Source data

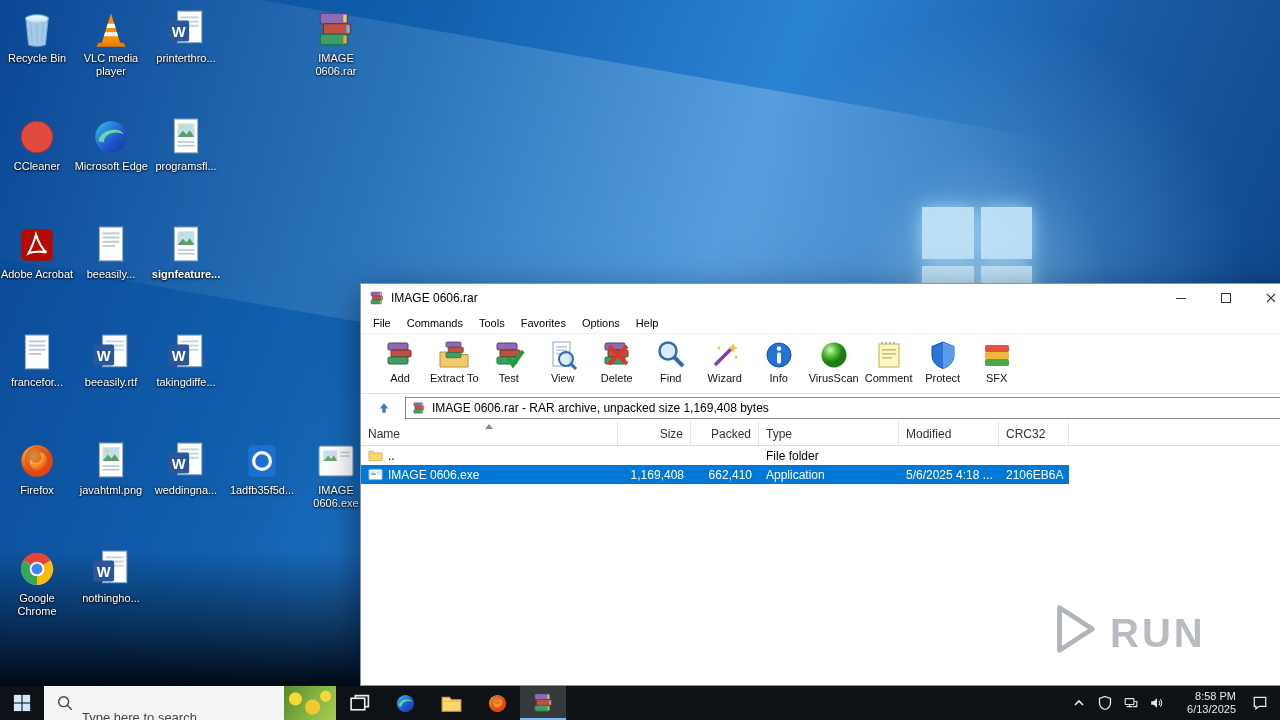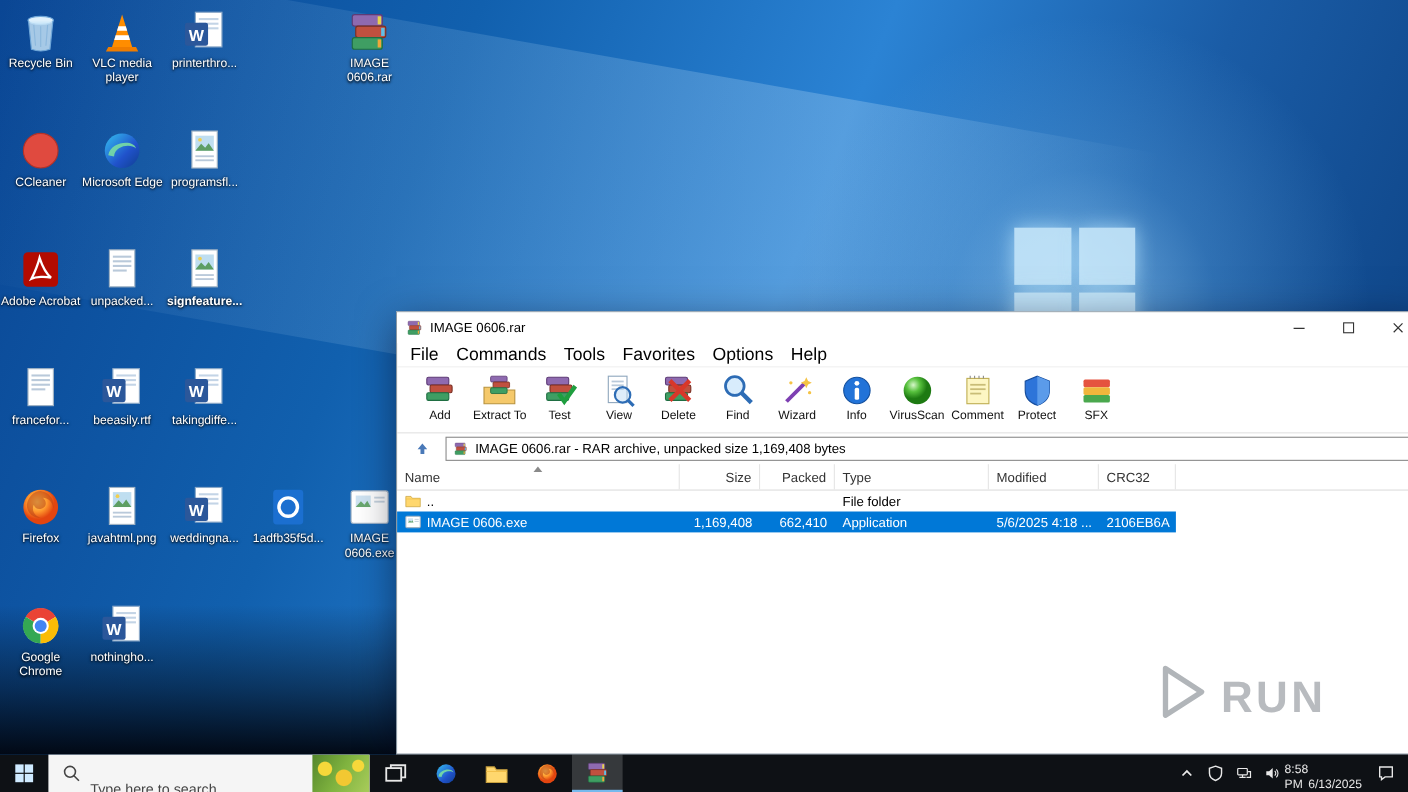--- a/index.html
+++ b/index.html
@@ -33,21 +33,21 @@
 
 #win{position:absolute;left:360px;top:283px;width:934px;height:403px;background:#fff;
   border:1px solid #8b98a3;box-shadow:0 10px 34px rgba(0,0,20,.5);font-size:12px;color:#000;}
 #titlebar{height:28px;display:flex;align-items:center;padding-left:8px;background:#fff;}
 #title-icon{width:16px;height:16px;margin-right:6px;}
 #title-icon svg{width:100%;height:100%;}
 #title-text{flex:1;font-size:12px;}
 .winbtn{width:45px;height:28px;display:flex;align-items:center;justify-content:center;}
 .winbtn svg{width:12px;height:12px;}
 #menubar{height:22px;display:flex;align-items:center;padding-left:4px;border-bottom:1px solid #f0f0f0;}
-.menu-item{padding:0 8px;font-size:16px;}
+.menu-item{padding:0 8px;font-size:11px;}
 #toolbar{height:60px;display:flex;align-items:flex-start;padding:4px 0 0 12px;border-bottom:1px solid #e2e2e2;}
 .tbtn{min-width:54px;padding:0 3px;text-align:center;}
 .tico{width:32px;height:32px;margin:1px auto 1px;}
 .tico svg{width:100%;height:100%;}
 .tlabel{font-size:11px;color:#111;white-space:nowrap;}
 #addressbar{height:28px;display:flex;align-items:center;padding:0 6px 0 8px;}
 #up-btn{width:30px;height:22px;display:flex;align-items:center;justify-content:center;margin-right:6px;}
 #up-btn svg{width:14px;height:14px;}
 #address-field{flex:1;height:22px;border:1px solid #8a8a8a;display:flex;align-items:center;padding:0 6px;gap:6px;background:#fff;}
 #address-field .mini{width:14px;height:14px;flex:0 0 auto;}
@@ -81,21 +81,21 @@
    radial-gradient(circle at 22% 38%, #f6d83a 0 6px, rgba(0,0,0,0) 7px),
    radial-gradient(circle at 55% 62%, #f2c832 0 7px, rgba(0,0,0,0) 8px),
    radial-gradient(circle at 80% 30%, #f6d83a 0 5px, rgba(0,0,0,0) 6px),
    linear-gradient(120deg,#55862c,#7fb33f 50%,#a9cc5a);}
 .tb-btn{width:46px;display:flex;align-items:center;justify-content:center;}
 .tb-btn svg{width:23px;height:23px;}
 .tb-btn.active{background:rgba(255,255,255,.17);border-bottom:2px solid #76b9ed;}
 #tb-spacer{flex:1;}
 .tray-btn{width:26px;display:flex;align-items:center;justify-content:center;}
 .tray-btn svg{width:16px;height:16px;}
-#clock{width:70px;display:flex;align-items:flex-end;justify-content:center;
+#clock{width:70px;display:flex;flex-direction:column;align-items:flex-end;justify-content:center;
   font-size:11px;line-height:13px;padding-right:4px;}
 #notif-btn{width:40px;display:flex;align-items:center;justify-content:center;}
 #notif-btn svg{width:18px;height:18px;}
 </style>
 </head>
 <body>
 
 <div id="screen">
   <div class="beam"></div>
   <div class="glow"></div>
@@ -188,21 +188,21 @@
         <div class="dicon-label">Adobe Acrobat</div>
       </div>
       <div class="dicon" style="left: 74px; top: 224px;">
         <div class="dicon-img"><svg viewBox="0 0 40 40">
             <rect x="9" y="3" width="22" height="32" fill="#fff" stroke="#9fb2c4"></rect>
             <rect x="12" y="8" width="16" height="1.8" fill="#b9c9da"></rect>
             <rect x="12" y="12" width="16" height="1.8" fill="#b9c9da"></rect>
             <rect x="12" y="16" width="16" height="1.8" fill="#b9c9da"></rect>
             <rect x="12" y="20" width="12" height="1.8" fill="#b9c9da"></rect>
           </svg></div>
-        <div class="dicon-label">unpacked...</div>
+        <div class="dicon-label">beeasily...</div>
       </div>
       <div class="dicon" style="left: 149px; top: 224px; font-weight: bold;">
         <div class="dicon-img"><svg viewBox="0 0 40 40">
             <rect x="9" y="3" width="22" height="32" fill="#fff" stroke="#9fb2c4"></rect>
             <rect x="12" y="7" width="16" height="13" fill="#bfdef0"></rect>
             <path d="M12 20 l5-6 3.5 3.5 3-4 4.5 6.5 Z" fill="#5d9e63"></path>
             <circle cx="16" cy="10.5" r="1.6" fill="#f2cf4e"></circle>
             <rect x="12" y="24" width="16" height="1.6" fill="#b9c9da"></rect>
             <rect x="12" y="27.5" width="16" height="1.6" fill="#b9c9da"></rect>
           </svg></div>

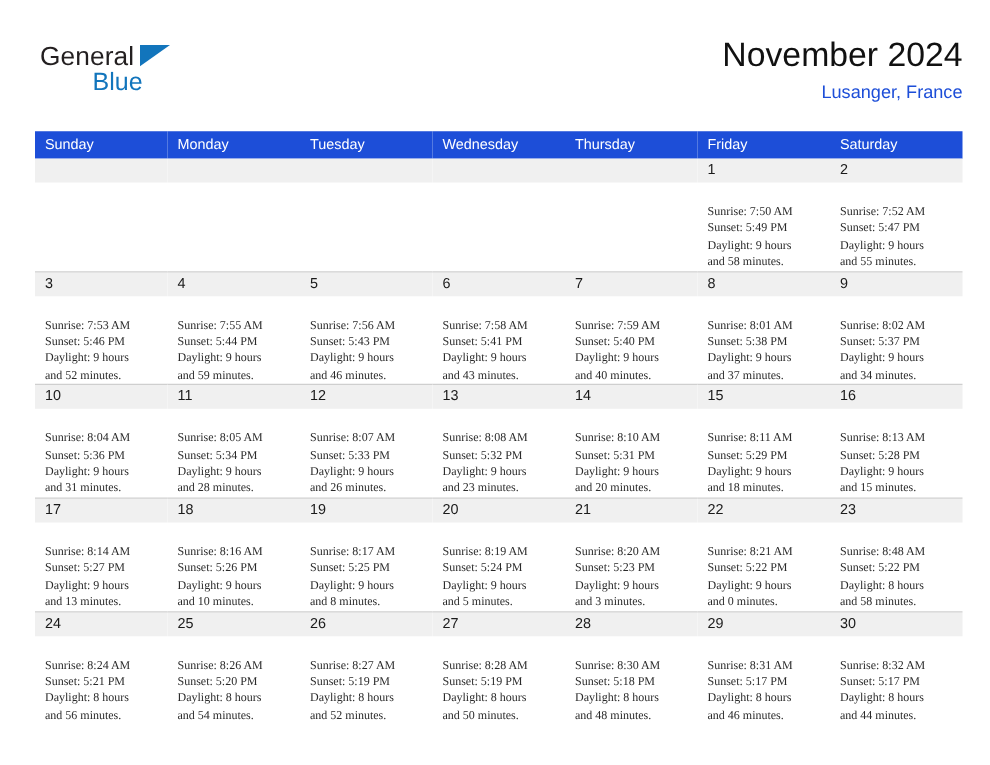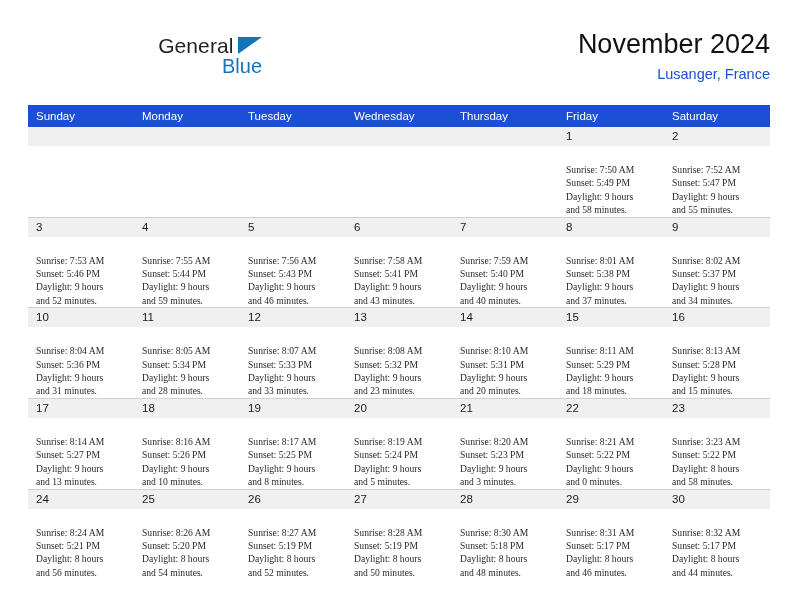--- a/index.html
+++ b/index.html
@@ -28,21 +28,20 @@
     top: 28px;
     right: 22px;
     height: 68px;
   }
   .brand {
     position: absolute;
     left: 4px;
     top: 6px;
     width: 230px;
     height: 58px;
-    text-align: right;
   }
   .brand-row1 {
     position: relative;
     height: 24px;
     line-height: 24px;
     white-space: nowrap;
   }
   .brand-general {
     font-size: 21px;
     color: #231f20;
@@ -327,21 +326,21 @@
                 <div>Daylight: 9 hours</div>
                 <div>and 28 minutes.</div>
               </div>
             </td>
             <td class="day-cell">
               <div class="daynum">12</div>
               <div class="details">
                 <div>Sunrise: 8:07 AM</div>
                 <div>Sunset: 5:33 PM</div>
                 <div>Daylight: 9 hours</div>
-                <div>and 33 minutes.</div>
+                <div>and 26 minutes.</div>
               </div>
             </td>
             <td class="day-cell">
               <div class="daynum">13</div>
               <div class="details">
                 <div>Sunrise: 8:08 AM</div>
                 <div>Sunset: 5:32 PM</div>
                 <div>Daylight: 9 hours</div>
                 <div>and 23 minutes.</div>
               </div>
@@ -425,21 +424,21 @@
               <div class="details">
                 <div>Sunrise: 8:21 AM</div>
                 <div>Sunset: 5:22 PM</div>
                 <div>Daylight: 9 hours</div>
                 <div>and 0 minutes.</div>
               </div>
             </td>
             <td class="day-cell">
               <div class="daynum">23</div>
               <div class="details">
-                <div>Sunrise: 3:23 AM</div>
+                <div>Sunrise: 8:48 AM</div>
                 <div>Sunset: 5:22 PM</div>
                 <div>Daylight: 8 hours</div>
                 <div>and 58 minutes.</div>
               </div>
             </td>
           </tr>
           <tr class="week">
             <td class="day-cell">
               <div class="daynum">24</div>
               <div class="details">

Exercise aim
Please restate the data word for word, leaving out any picture it holds.

Exercise response
--- a/index.html
+++ b/index.html
@@ -33,21 +33,21 @@
 
 #win{position:absolute;left:360px;top:283px;width:934px;height:403px;background:#fff;
   border:1px solid #8b98a3;box-shadow:0 10px 34px rgba(0,0,20,.5);font-size:12px;color:#000;}
 #titlebar{height:28px;display:flex;align-items:center;padding-left:8px;background:#fff;}
 #title-icon{width:16px;height:16px;margin-right:6px;}
 #title-icon svg{width:100%;height:100%;}
 #title-text{flex:1;font-size:12px;}
 .winbtn{width:45px;height:28px;display:flex;align-items:center;justify-content:center;}
 .winbtn svg{width:12px;height:12px;}
 #menubar{height:22px;display:flex;align-items:center;padding-left:4px;border-bottom:1px solid #f0f0f0;}
-.menu-item{padding:0 8px;font-size:16px;}
+.menu-item{padding:0 8px;font-size:11px;}
 #toolbar{height:60px;display:flex;align-items:flex-start;padding:4px 0 0 12px;border-bottom:1px solid #e2e2e2;}
 .tbtn{min-width:54px;padding:0 3px;text-align:center;}
 .tico{width:32px;height:32px;margin:1px auto 1px;}
 .tico svg{width:100%;height:100%;}
 .tlabel{font-size:11px;color:#111;white-space:nowrap;}
 #addressbar{height:28px;display:flex;align-items:center;padding:0 6px 0 8px;}
 #up-btn{width:30px;height:22px;display:flex;align-items:center;justify-content:center;margin-right:6px;}
 #up-btn svg{width:14px;height:14px;}
 #address-field{flex:1;height:22px;border:1px solid #8a8a8a;display:flex;align-items:center;padding:0 6px;gap:6px;background:#fff;}
 #address-field .mini{width:14px;height:14px;flex:0 0 auto;}
@@ -81,21 +81,21 @@
    radial-gradient(circle at 22% 38%, #f6d83a 0 6px, rgba(0,0,0,0) 7px),
    radial-gradient(circle at 55% 62%, #f2c832 0 7px, rgba(0,0,0,0) 8px),
    radial-gradient(circle at 80% 30%, #f6d83a 0 5px, rgba(0,0,0,0) 6px),
    linear-gradient(120deg,#55862c,#7fb33f 50%,#a9cc5a);}
 .tb-btn{width:46px;display:flex;align-items:center;justify-content:center;}
 .tb-btn svg{width:23px;height:23px;}
 .tb-btn.active{background:rgba(255,255,255,.17);border-bottom:2px solid #76b9ed;}
 #tb-spacer{flex:1;}
 .tray-btn{width:26px;display:flex;align-items:center;justify-content:center;}
 .tray-btn svg{width:16px;height:16px;}
-#clock{width:70px;display:flex;align-items:flex-end;justify-content:center;
+#clock{width:70px;display:flex;flex-direction:column;align-items:flex-end;justify-content:center;
   font-size:11px;line-height:13px;padding-right:4px;}
 #notif-btn{width:40px;display:flex;align-items:center;justify-content:center;}
 #notif-btn svg{width:18px;height:18px;}
 </style>
 </head>
 <body>
 
 <div id="screen">
   <div class="beam"></div>
   <div class="glow"></div>
@@ -188,21 +188,21 @@
         <div class="dicon-label">Adobe Acrobat</div>
       </div>
       <div class="dicon" style="left: 74px; top: 224px;">
         <div class="dicon-img"><svg viewBox="0 0 40 40">
             <rect x="9" y="3" width="22" height="32" fill="#fff" stroke="#9fb2c4"></rect>
             <rect x="12" y="8" width="16" height="1.8" fill="#b9c9da"></rect>
             <rect x="12" y="12" width="16" height="1.8" fill="#b9c9da"></rect>
             <rect x="12" y="16" width="16" height="1.8" fill="#b9c9da"></rect>
             <rect x="12" y="20" width="12" height="1.8" fill="#b9c9da"></rect>
           </svg></div>
-        <div class="dicon-label">unpacked...</div>
+        <div class="dicon-label">beeasily...</div>
       </div>
       <div class="dicon" style="left: 149px; top: 224px; font-weight: bold;">
         <div class="dicon-img"><svg viewBox="0 0 40 40">
             <rect x="9" y="3" width="22" height="32" fill="#fff" stroke="#9fb2c4"></rect>
             <rect x="12" y="7" width="16" height="13" fill="#bfdef0"></rect>
             <path d="M12 20 l5-6 3.5 3.5 3-4 4.5 6.5 Z" fill="#5d9e63"></path>
             <circle cx="16" cy="10.5" r="1.6" fill="#f2cf4e"></circle>
             <rect x="12" y="24" width="16" height="1.6" fill="#b9c9da"></rect>
             <rect x="12" y="27.5" width="16" height="1.6" fill="#b9c9da"></rect>
           </svg></div>

--- a/index.html
+++ b/index.html
@@ -28,21 +28,20 @@
     top: 28px;
     right: 22px;
     height: 68px;
   }
   .brand {
     position: absolute;
     left: 4px;
     top: 6px;
     width: 230px;
     height: 58px;
-    text-align: right;
   }
   .brand-row1 {
     position: relative;
     height: 24px;
     line-height: 24px;
     white-space: nowrap;
   }
   .brand-general {
     font-size: 21px;
     color: #231f20;
@@ -327,21 +326,21 @@
                 <div>Daylight: 9 hours</div>
                 <div>and 28 minutes.</div>
               </div>
             </td>
             <td class="day-cell">
               <div class="daynum">12</div>
               <div class="details">
                 <div>Sunrise: 8:07 AM</div>
                 <div>Sunset: 5:33 PM</div>
                 <div>Daylight: 9 hours</div>
-                <div>and 33 minutes.</div>
+                <div>and 26 minutes.</div>
               </div>
             </td>
             <td class="day-cell">
               <div class="daynum">13</div>
               <div class="details">
                 <div>Sunrise: 8:08 AM</div>
                 <div>Sunset: 5:32 PM</div>
                 <div>Daylight: 9 hours</div>
                 <div>and 23 minutes.</div>
               </div>
@@ -425,21 +424,21 @@
               <div class="details">
                 <div>Sunrise: 8:21 AM</div>
                 <div>Sunset: 5:22 PM</div>
                 <div>Daylight: 9 hours</div>
                 <div>and 0 minutes.</div>
               </div>
             </td>
             <td class="day-cell">
               <div class="daynum">23</div>
               <div class="details">
-                <div>Sunrise: 3:23 AM</div>
+                <div>Sunrise: 8:48 AM</div>
                 <div>Sunset: 5:22 PM</div>
                 <div>Daylight: 8 hours</div>
                 <div>and 58 minutes.</div>
               </div>
             </td>
           </tr>
           <tr class="week">
             <td class="day-cell">
               <div class="daynum">24</div>
               <div class="details">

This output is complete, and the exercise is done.